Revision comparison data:
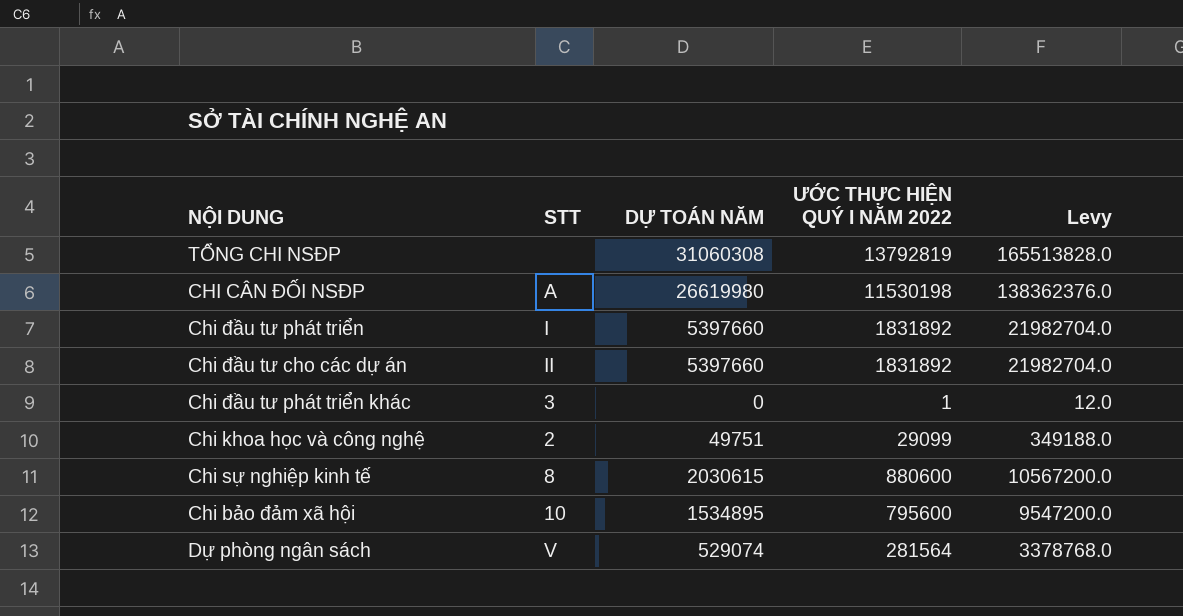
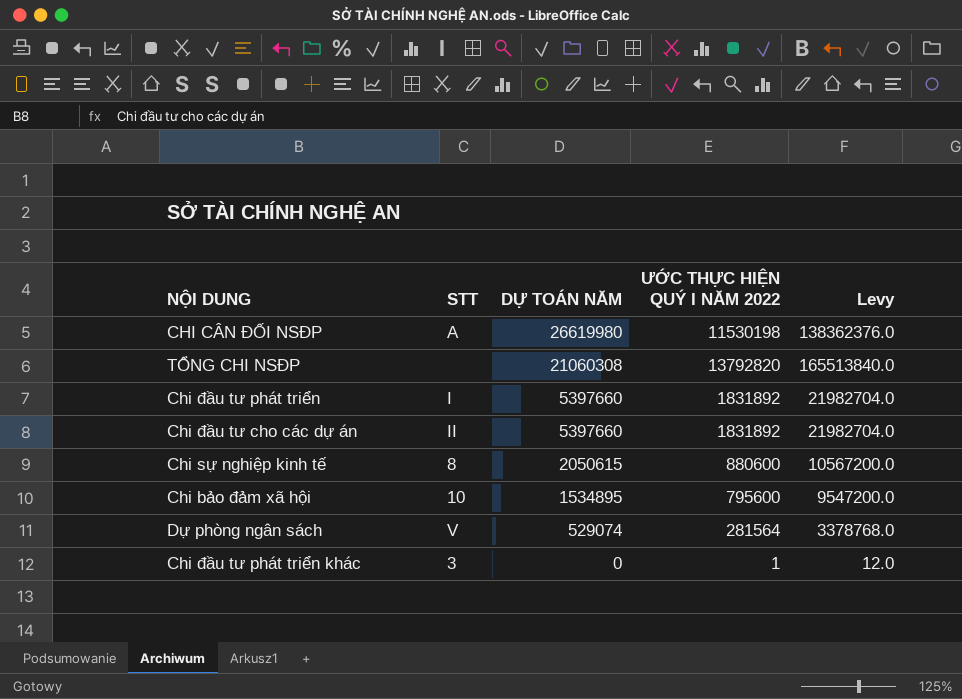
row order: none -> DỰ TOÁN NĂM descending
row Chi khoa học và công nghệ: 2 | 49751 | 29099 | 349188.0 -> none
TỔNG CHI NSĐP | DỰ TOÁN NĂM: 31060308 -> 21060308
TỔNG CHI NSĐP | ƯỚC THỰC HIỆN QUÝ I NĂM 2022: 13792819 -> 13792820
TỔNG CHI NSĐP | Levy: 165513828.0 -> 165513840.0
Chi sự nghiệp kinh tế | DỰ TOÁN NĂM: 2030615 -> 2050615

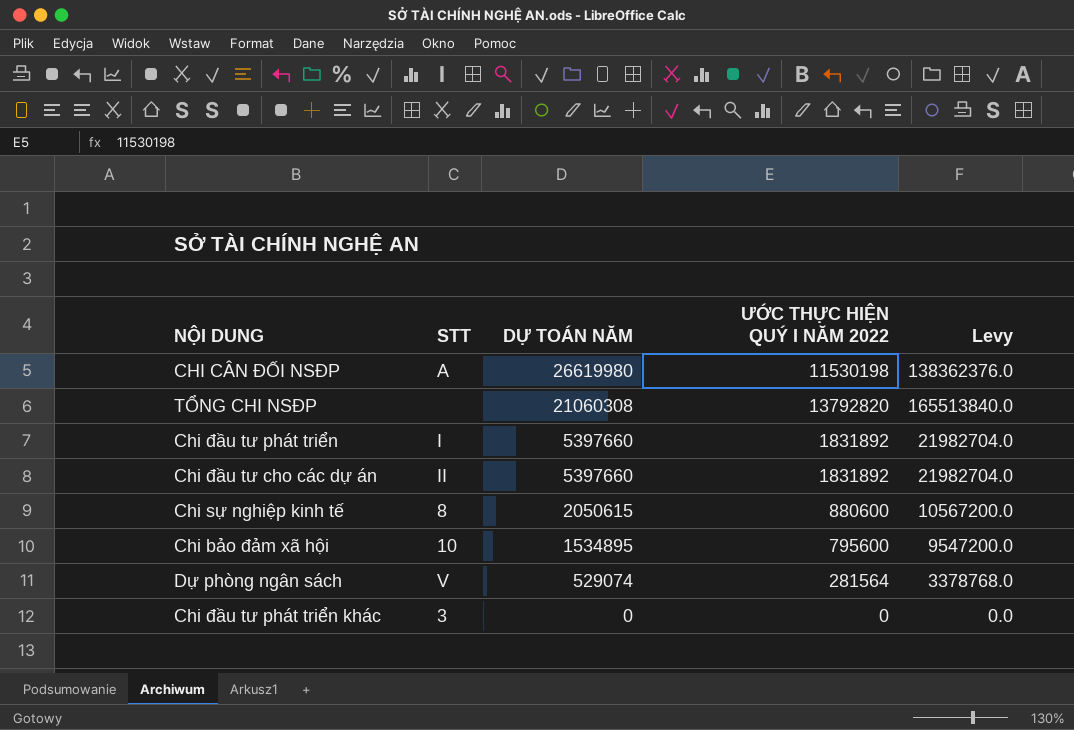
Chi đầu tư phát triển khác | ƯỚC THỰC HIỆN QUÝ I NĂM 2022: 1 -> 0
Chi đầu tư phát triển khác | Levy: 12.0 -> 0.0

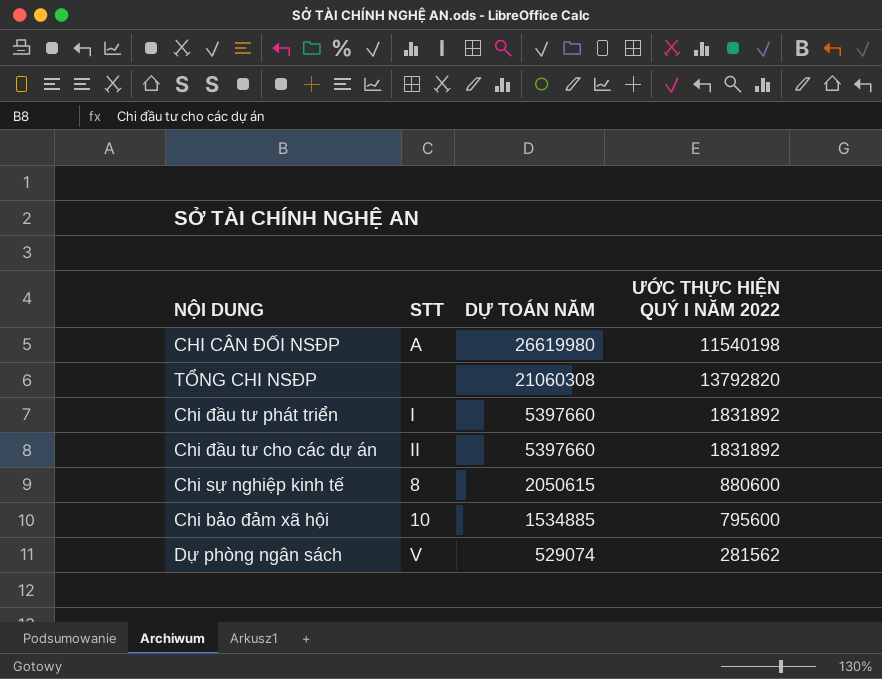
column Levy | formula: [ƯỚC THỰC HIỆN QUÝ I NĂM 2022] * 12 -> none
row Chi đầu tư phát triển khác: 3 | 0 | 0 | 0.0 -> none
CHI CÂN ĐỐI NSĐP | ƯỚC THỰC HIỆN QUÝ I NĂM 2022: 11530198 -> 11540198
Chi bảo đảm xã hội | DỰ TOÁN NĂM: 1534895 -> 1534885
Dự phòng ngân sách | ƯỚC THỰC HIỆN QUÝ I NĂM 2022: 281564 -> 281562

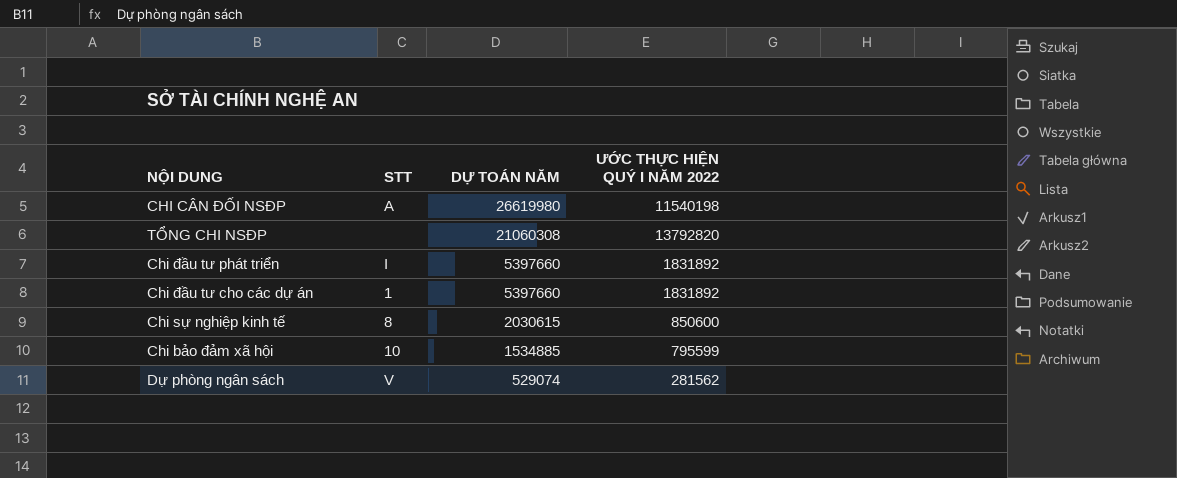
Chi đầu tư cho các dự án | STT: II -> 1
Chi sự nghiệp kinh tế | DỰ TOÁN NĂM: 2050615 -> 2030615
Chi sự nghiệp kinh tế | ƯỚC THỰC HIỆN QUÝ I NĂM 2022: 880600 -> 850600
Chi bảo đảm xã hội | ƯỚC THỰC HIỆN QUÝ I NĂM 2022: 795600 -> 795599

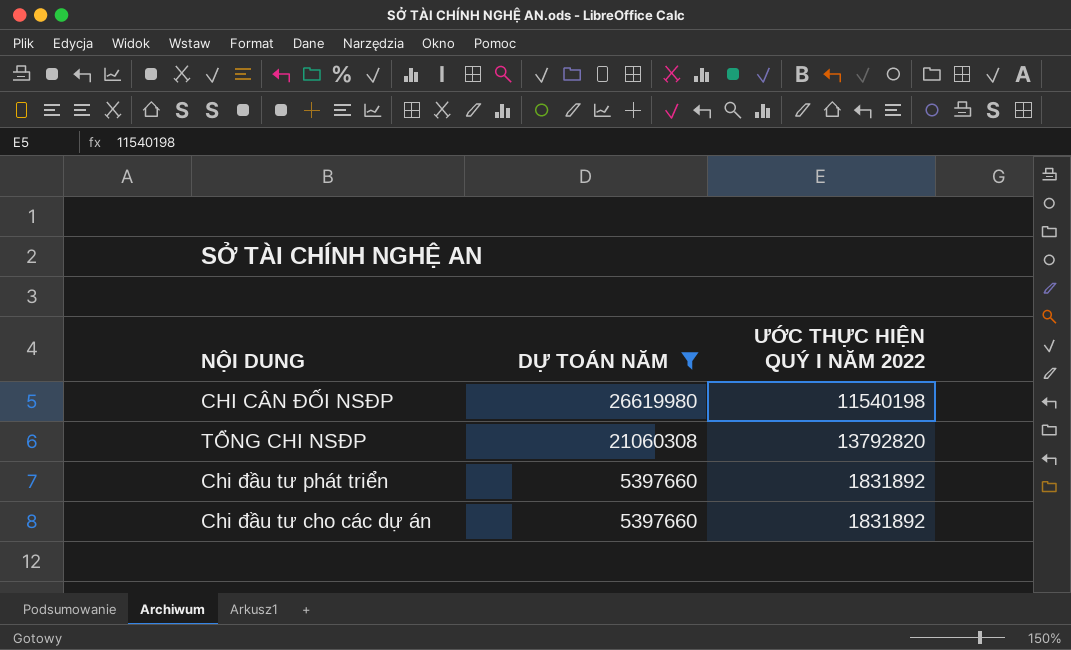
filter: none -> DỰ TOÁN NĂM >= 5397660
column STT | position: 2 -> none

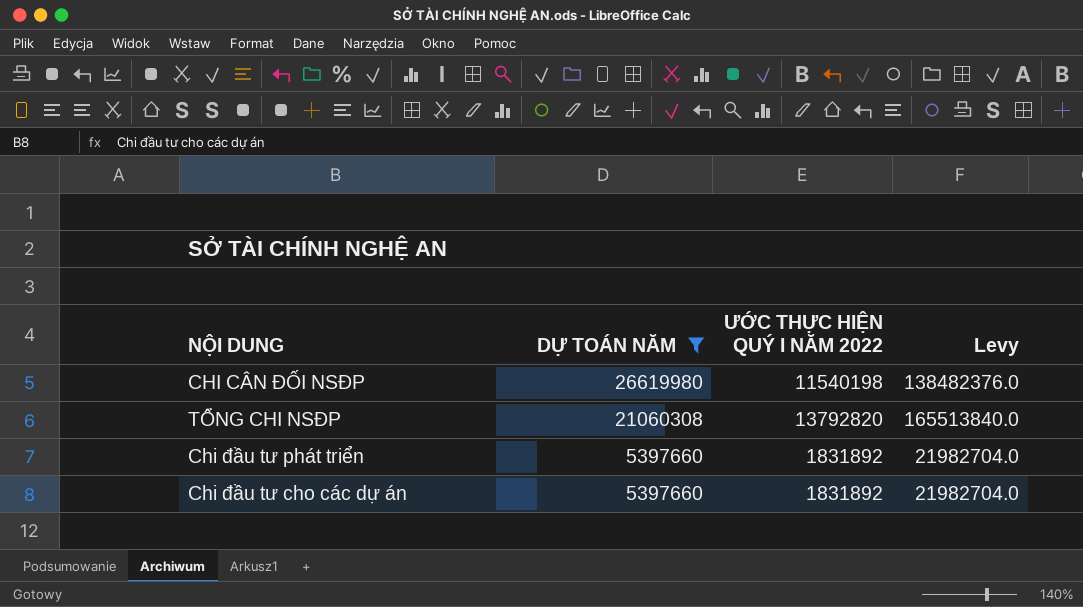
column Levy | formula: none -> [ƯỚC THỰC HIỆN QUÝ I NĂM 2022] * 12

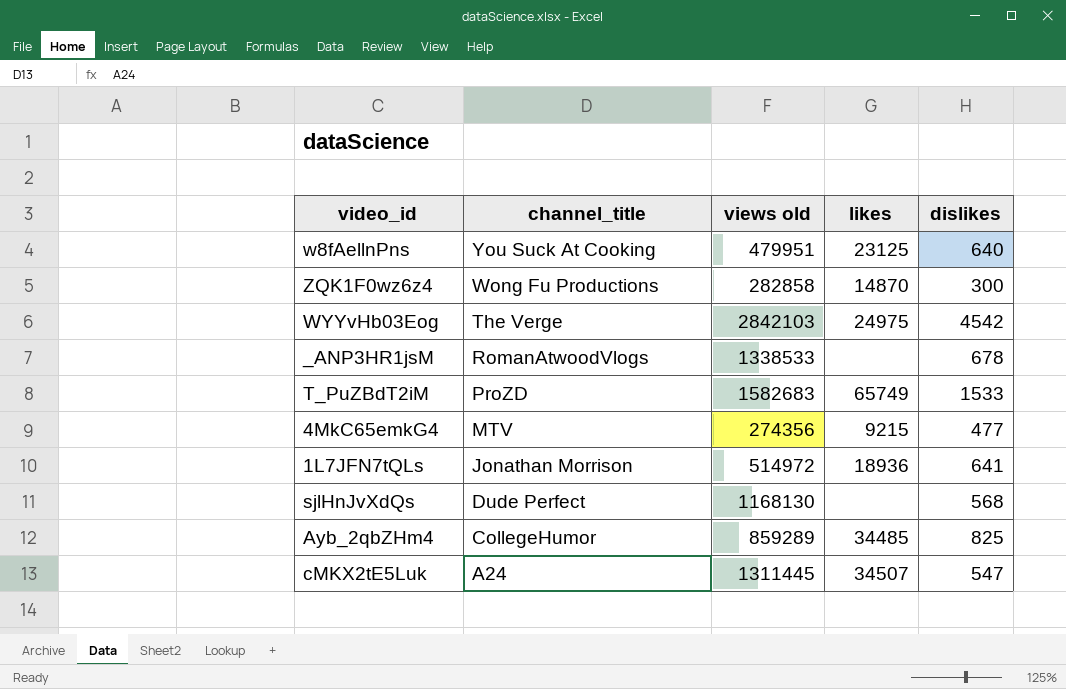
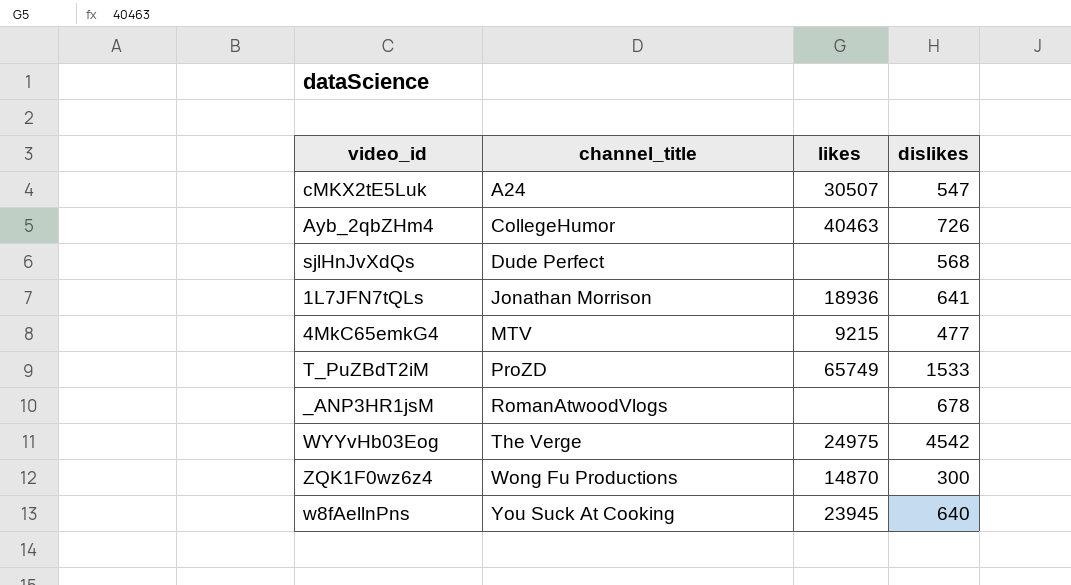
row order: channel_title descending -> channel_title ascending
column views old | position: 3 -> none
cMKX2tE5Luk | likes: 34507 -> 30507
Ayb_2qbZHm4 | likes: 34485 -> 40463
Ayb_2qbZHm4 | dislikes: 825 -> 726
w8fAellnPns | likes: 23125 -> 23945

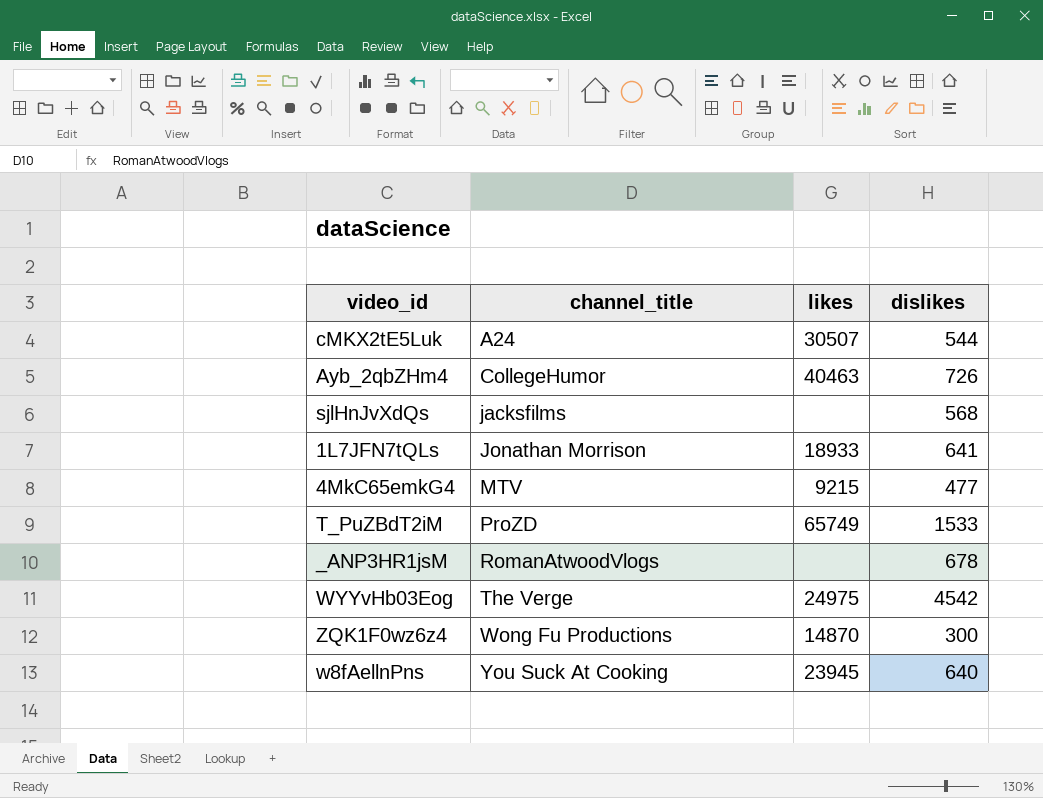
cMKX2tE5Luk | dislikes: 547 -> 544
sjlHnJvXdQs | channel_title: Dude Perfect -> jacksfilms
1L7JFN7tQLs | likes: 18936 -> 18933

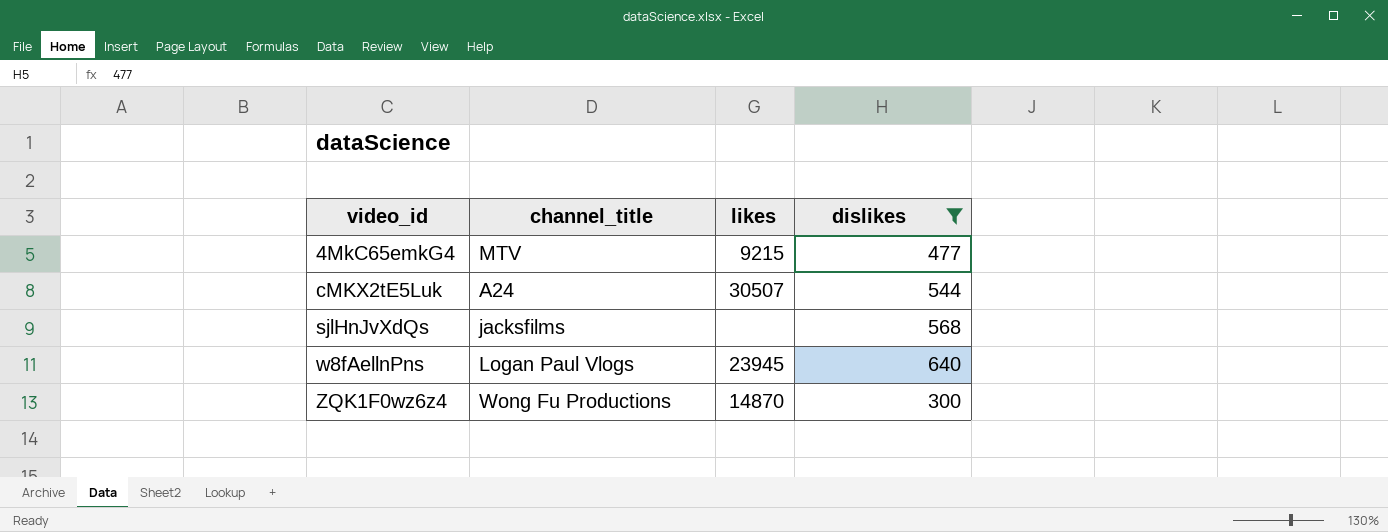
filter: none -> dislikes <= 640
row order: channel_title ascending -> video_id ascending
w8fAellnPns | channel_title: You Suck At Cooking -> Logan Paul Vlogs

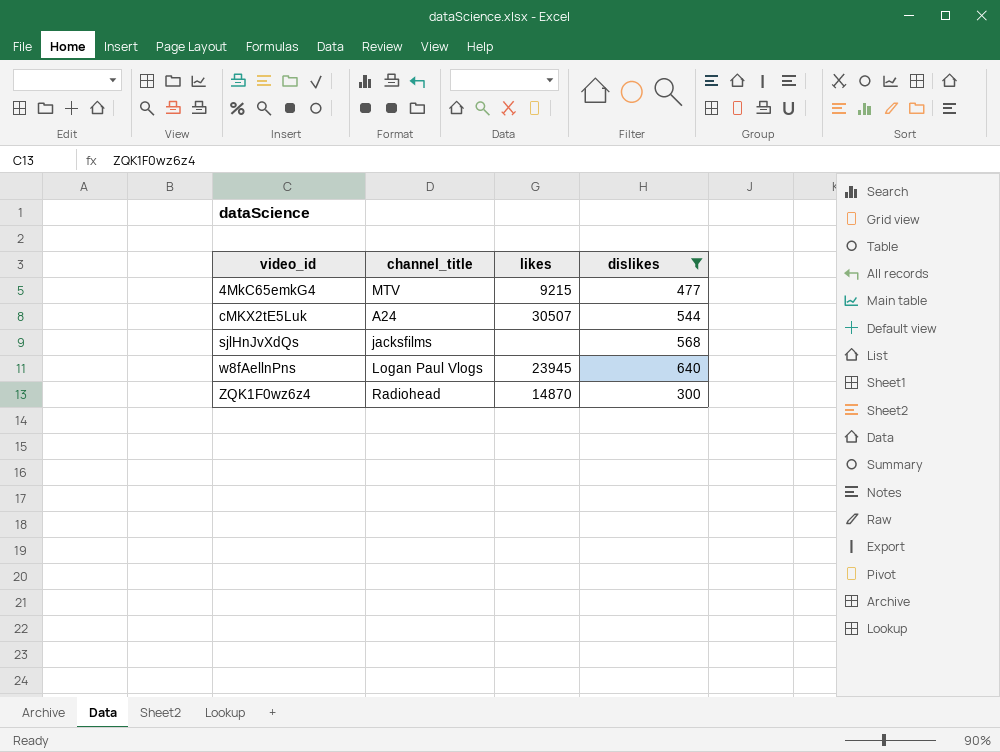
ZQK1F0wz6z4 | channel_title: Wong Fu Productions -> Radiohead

» Exercise aim
Only the lines from the first line of the entries through the line containing "Chi sự nghiệp kinh tế | DỰ TOÁN NĂM: 2030615" should be output, exactly as they are, without pictures.

» Result of this exercise
row order: none -> DỰ TOÁN NĂM descending
row Chi khoa học và công nghệ: 2 | 49751 | 29099 | 349188.0 -> none
TỔNG CHI NSĐP | DỰ TOÁN NĂM: 31060308 -> 21060308
TỔNG CHI NSĐP | ƯỚC THỰC HIỆN QUÝ I NĂM 2022: 13792819 -> 13792820
TỔNG CHI NSĐP | Levy: 165513828.0 -> 165513840.0
Chi sự nghiệp kinh tế | DỰ TOÁN NĂM: 2030615 -> 2050615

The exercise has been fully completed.